Speaking at the John F. Kennedy Jr. Forum on April 15, Obama’s campaign manager David Plouffe praised the work of grassroots organizers and volunteers who helped bring new voters to the polls in new and innovative ways. He also spoke frankly of the Clinton campaign’s miscalculations — including underestimating the effect that Obama’s victory in Iowa would have on the rest of the campaign, and overestimating the impact that the larger states would have in the primary race.
“I think that there was a belief in their campaign that the race would be over on Feb. 5, which was the day of 22 primaries,” said Plouffe, referring to Super Tuesday. “But they really didn’t organize in all 22 states. They organized in big states like Massachusetts and Illinois and New Jersey and California, with the belief that it would be more of a political victory than a delegate battle. We treated it differently.
“We treated it as an aggregation of 1,681 delegates in 22 states and if we could come close to even half, we survived. … [And] we did better than that — we won the day, we won the states and delegates. And that morning of Feb. 6 was the first time I thought we were going to be the Democratic nominee,” Plouffe continued.
Although Clinton won 11 delegates from New Jersey, the Obama campaign won smaller states like Idaho — where Obama gained 15 delegates to Clinton’s three — which made up for losses in the larger states. Plouffe said the Clinton campaign eventually learned its lesson and became much more effective campaigners in places like Wyoming.
“They campaigned in [Wyoming]. They organized in it. Hillary went there. Bill went there,” Plouffe said. “We still won 58-42, but if we had gotten 62.5 percent of the vote, we would have got an extra delegate. … The whole tale of the primary is one of margins. We won a lot of landslides; she won less. Landslides are how you aggregate delegates.”
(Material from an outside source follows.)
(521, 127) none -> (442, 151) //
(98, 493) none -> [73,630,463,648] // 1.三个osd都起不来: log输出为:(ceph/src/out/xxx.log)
Plouffe referred frequently to the critical role that grassroots efforts played in the Obama campaign in engaging an entire new sector of the electorate.
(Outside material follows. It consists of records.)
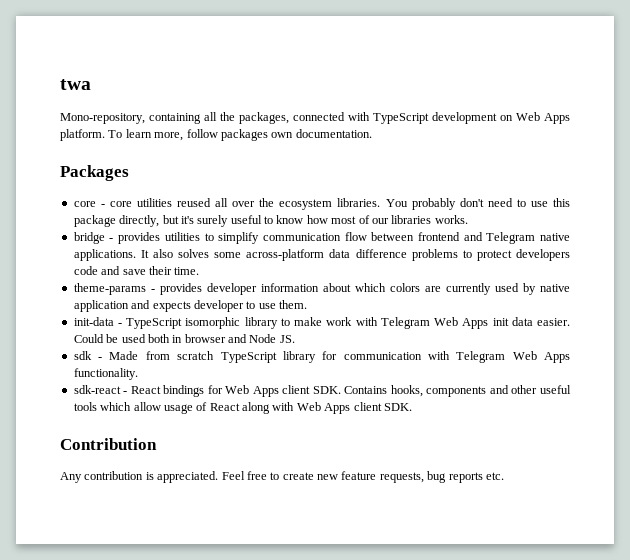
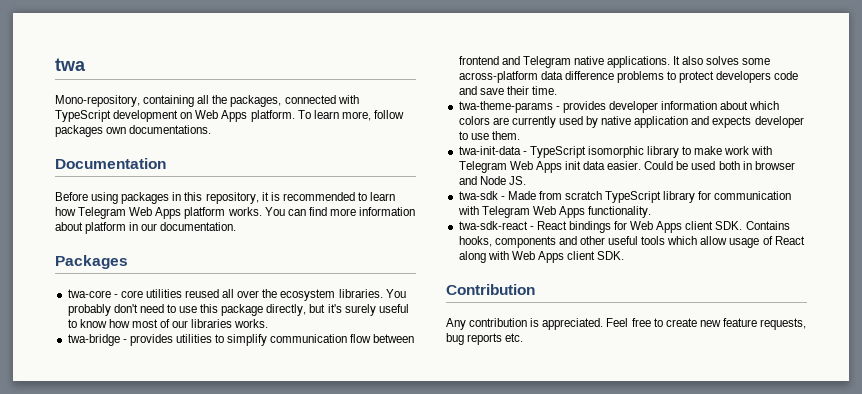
(294, 135) none -> [129,125,212,134] [55,158,166,169] [55,192,396,204] [55,207,416,219] [55,222,158,234] documentations. // Documentation // Before using packages in this repository, it is recommended to learn how Telegram Web Apps platform works. You can find more information about platform in our
[73,201,96,207] core -> [67,289,111,298] twa-core
[73,232,105,244] bridge -> [67,334,120,346] twa-bridge
[73,283,146,295] theme-params -> [458,101,553,113] twa-theme-params
[73,317,114,326] init-data -> [458,146,521,155] twa-init-data
[73,351,92,360] sdk -> [458,191,498,200] twa-sdk
[73,385,121,394] sdk-react -> [458,221,528,230] twa-sdk-react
“The point about the caucus states is that if the same people that turned out to caucuses every year turned out, we were going to lose. We had to change the electorate. And I think that’s one of the great triumphs of the campaign — we didn’t accept things as they were,” said Plouffe.
“Minnesota, Colorado, Missouri, Alabama — they were not organized by our staff. They were organized by volunteers, online, organizing their communities. And so when we sent staff into Minnesota, for instance, in September of 2007, the state was already half organized. A remarkable thing. And that happened time and time again.”
On whether or not such grassroots efforts can be replicated in future campaigns, Plouffe said it all depends on the candidate and his or her ability to inspire the volunteers.
“I think many of our supporters in the end believed if they spent one less hour helping out, Obama may not win,” he said. “This campaign was built on the backs of people who wanted change. … If people did not think that Obama was authentically interested in their role in his campaign, that our success hinged on their performance, it wouldn’t have been the engine that drove our campaign.”